How the weighting works (two variants):

  • From linear-scale VH/VV, we normalize each pixel to $[0,1]$ and compute $( w_c = \exp(1 - \tilde{x}_c) )$ for channel $( c \in { \mathrm{VH}, \mathrm{VV} } )$.
  • We then aggregate per-pixel weights to patch/token weights and scale the token-wise MSE.

Variants

  1. Per-channel weighting: use $( w_{\mathrm{VH}} )$ for VH tokens and $( w_{\mathrm{VV}} )$ for VV tokens.
  2. Shared-avg weighting: use a single map $( w = \tfrac{1}{2}(w_{\mathrm{VH}} + w_{\mathrm{VV}}) )$ for both channels.

Domain policy: inputs to the encoder are in dB, while weighting is computed in linear for consistency with the physical backscatter scale.

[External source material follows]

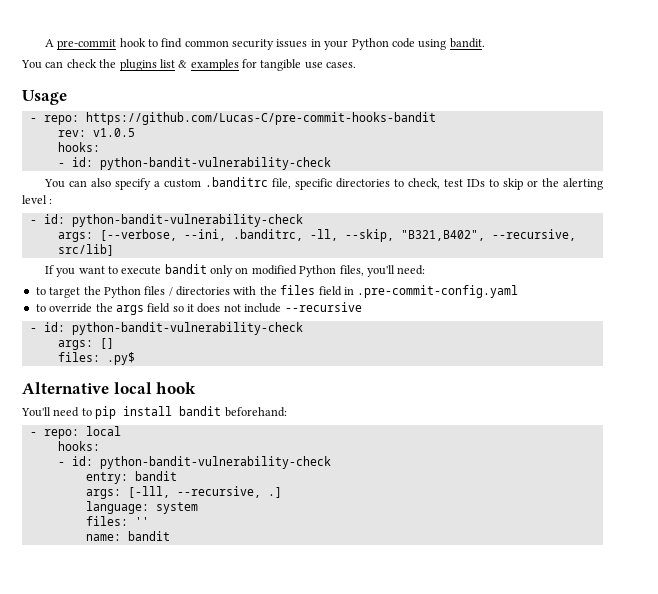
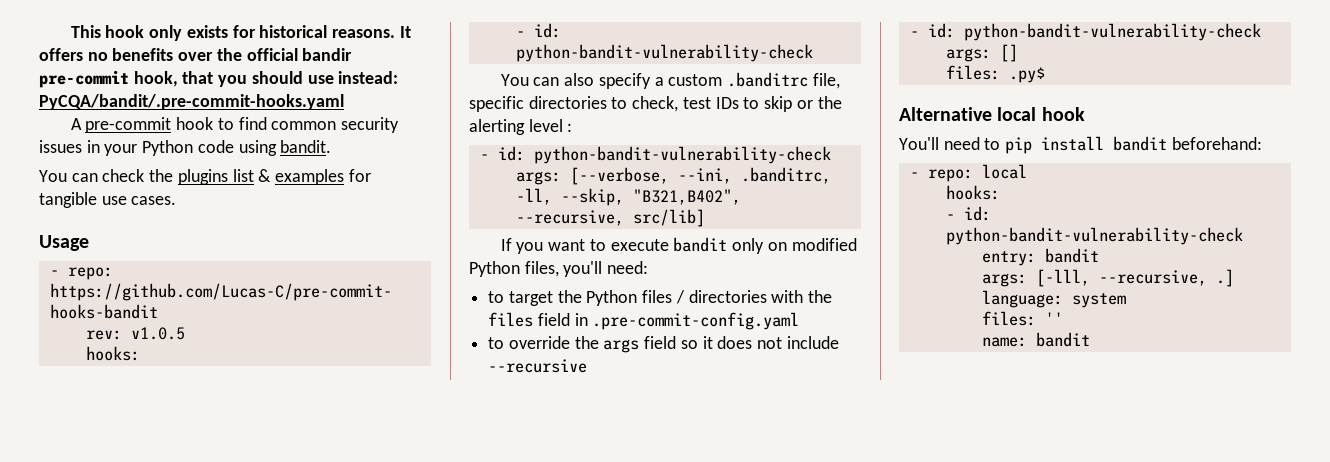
+ This hook only exists for historical reasons. It offers no benefits over the official bandir pre-commit hook, that you should use instead: PyCQA/bandit/.pre-commit-hooks.yaml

Overview of the SAR-W-MixMAE

Highlights

  • Swin + MixMIM/MixMAE pretraining with mask ratio r = 0.5, input 2×128×128 (VH, VV).
  • Polarization‑aware pixel weights → aggregated token weights for reconstruction MSE.
  • Strong results on BigEarthNet v1/v2 (multi‑label) and SEN12‑FLOOD fine‑tuning.
  • Upstream files from MixMIM are redistributed with written permission (2025‑10‑15) and tagged SPDX: NOASSERTION; all original files here are MIT.

Repository Layout

SAR-W-MixMAE/
  main_pretrain.py            # modified from MixMIM (NOASSERTION)
  main_finetune.py            # modified from MixMIM (NOASSERTION)
  engine_pretrain.py          # modified from MixMIM (NOASSERTION)
  engine_finetune.py          # modified from MixMIM (NOASSERTION)
  models_mixmim.py            # modified from MixMIM (NOASSERTION)
  models_mixmim_ft.py         # modified from MixMIM (NOASSERTION)
  models_sen12_ft.py          # new, derived from MixMIM FT (NOASSERTION)

  util/                       # upstream MixMIM files (verbatim or lightly modified) — NOASSERTION
    pos_embed.py (verbatim), lr_sched.py (verbatim), lr_decay.py (verbatim),
    datasets.py (verbatim), crop.py (verbatim), misc.py (modified), README.md

  sarwmix/                    # all original utilities — MIT
    bigearthnetv1.py, bigearthnetv2.py, helper.py,
    sen12_align_s1_to_s2.py, sen12_data_prep.py, sen12_prune_partial_pairs.py,
    sen12flood_loader.py, weighting.py

  scripts/                    # all original runner scripts — MIT
    qsub_run.sh, run_local.sh # runners for ABCI/local
    prepare_sen12flood.sh     # SEN12FLOOD end-to-end prep (align→pair→clean)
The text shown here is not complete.